Police, judiciary return to Kutum, North Darfur
The police have returned to Kutum locality in North Darfur after an absence of nearly four years owing to a State of Emergency.
The police have returned to Kutum locality in North Darfur after an absence of nearly four years owing to a State of Emergency.
The Commissioner of Kutum, Col. Adam Abdelkarim Tirab, hailed the return of the regular police as “an important step to extend the prestige of the state, the city and restore judicial and police services in the city”.
Speaking to Radio Dabanga, the Commissioner said that “police and prosecutors arrived in Kutum locality on Monday. They have the most modern equipment.”

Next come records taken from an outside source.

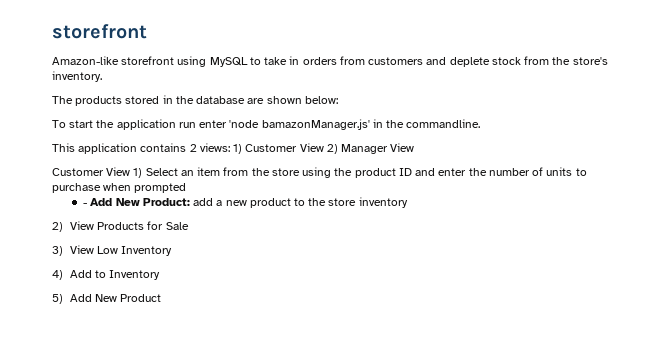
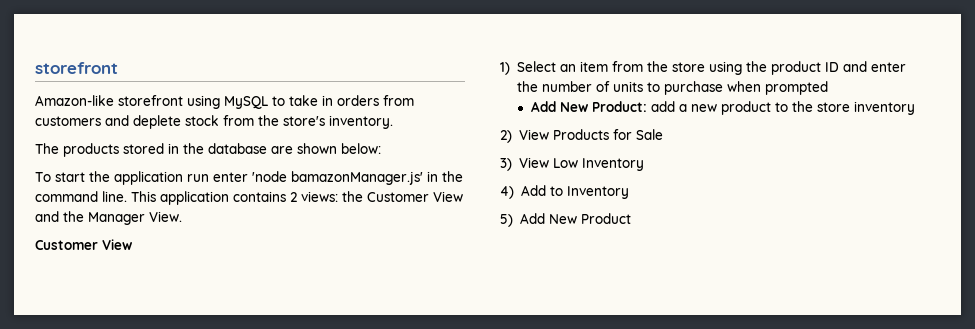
- To start the application run enter 'node bamazonManager.js' in the commandline.
- This application contains 2 views: 1) Customer View 2) Manager View
- Customer View 1) Select an item from the store using the product ID and enter the number of units to purchase when prompted
+ To start the application run enter 'node bamazonManager.js' in the command line. This application contains 2 views: the Customer View and the Manager View.
+ Customer View
+ 1) Select an item from the store using the product ID and enter the number of units to purchase when prompted
- - Add New Product: add a new product to the store inventory
+ Add New Product: add a new product to the store inventory

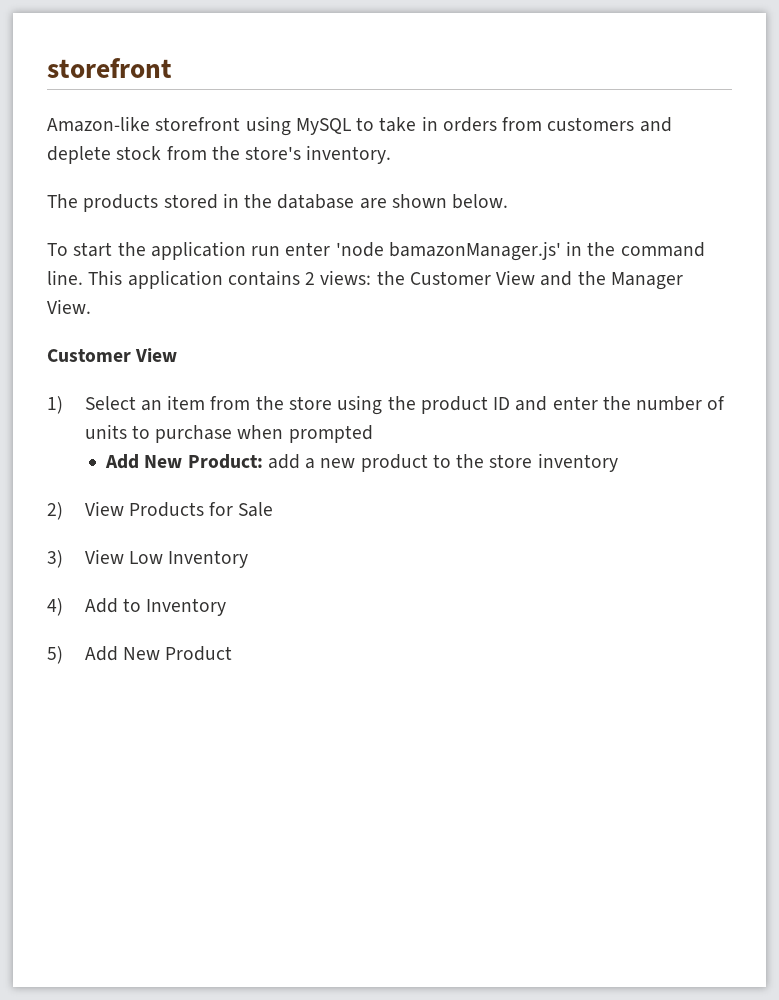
- The products stored in the database are shown below:
+ The products stored in the database are shown below.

Commissioner Tirab announced that North Darfur’s Governor, who previously pledged to rebuild the police presence in Kutum, will arrive on Wednesday to kick-off the process of rebuilding the main police station, as well as courts and other buildings destroyed in the violence of 2012.

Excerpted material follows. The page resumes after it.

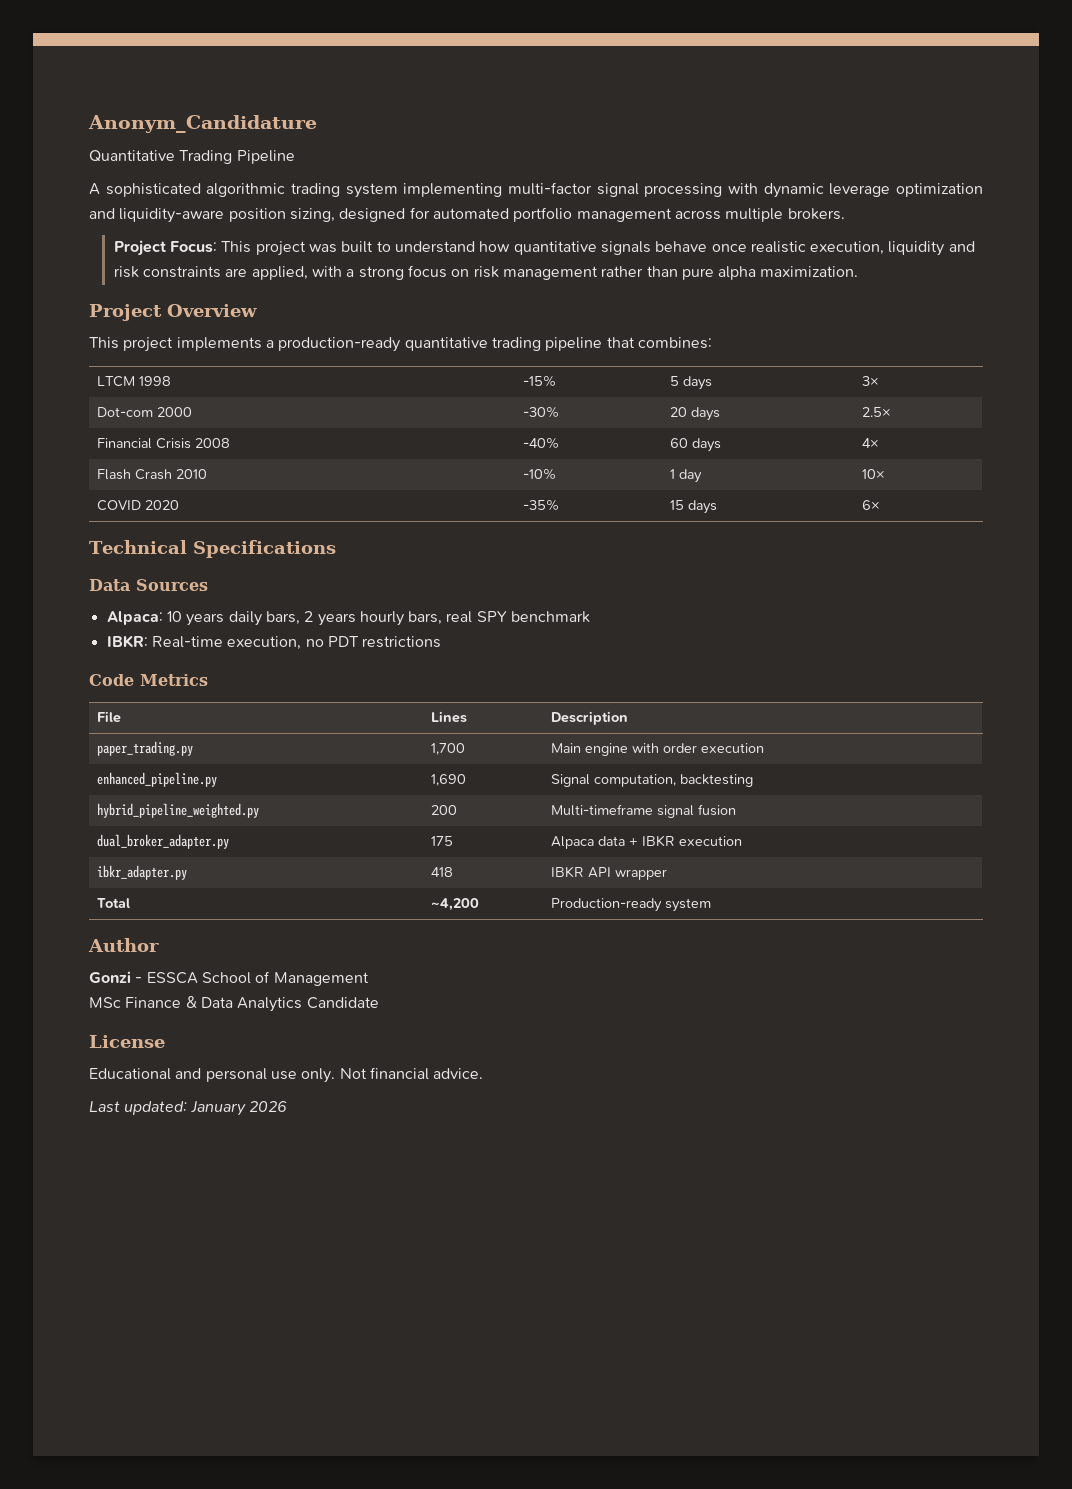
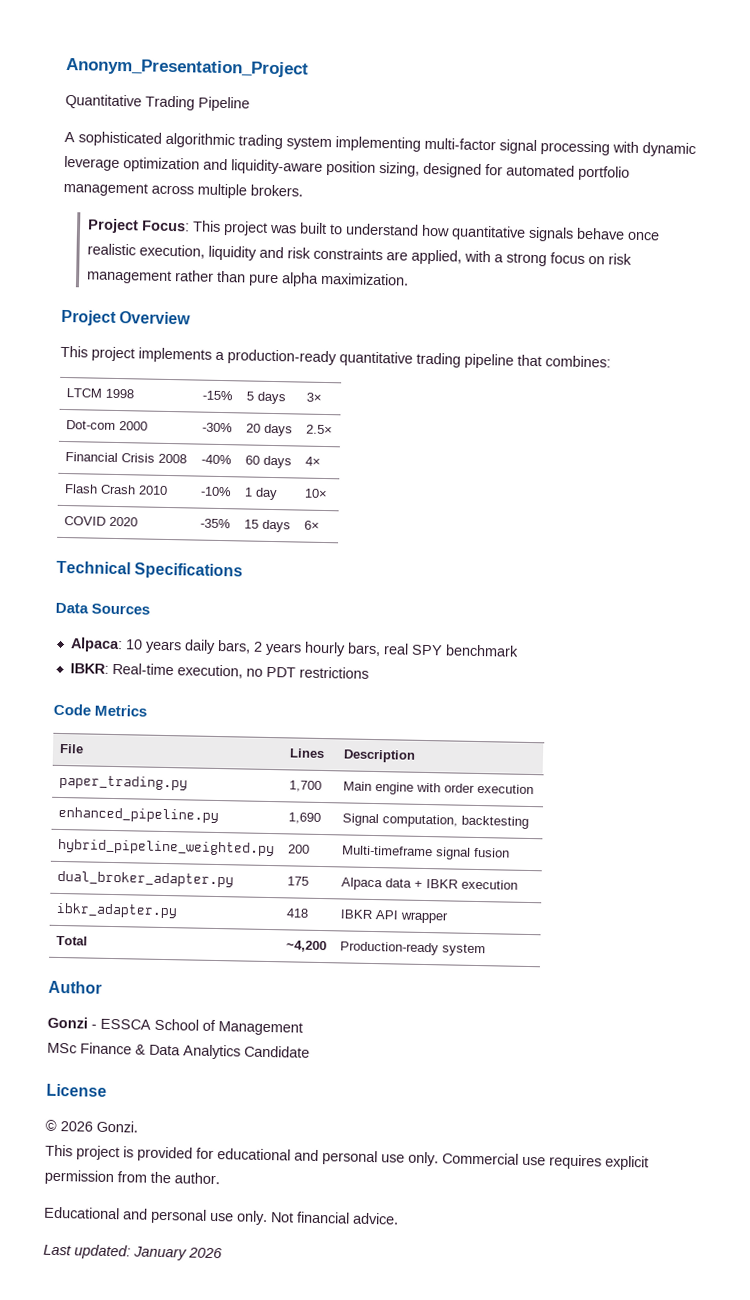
- Anonym_Candidature
+ Anonym_Presentation_Project
+ © 2026 Gonzi.
+ This project is provided for educational and personal use only. Commercial use requires explicit permission from the author.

Following repeated complaints from local residents, the new Governor Yusuf Abdul Wahid has pledged to send 500 police, three prosecutors, and two of the local judiciary, to fill the security vacuum.
Hostilities
Waves of hostilities in the locality began in September 2012. The two main accepted reasons for it are the assassination of El Waha’s Commissioner on 1 August and the assassination attempt on Kutum’s Commissioner on 4 September.

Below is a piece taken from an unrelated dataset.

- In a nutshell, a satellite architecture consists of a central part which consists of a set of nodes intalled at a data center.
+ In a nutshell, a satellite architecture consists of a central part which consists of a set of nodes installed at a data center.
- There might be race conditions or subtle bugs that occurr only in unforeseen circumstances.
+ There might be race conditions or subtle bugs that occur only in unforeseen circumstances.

The first incident allegedly led to looting and violence in Kutum and in the Kassab and Fata Borno displaced camps. The second supposedly led to the killings of policemen, of border guards and to the burning of the police station in Kutum by the Central Reserve Forces (Abu Tira).
The Governor of North Darfur then announced a State of Emergency, installed a military Commissioner in the locality, and appointed the military to take on policing duties in an attempt to restore peace and stability.
The result was that the 55,000 people of Kutum locality have lived in a security vacuum for nearly four years.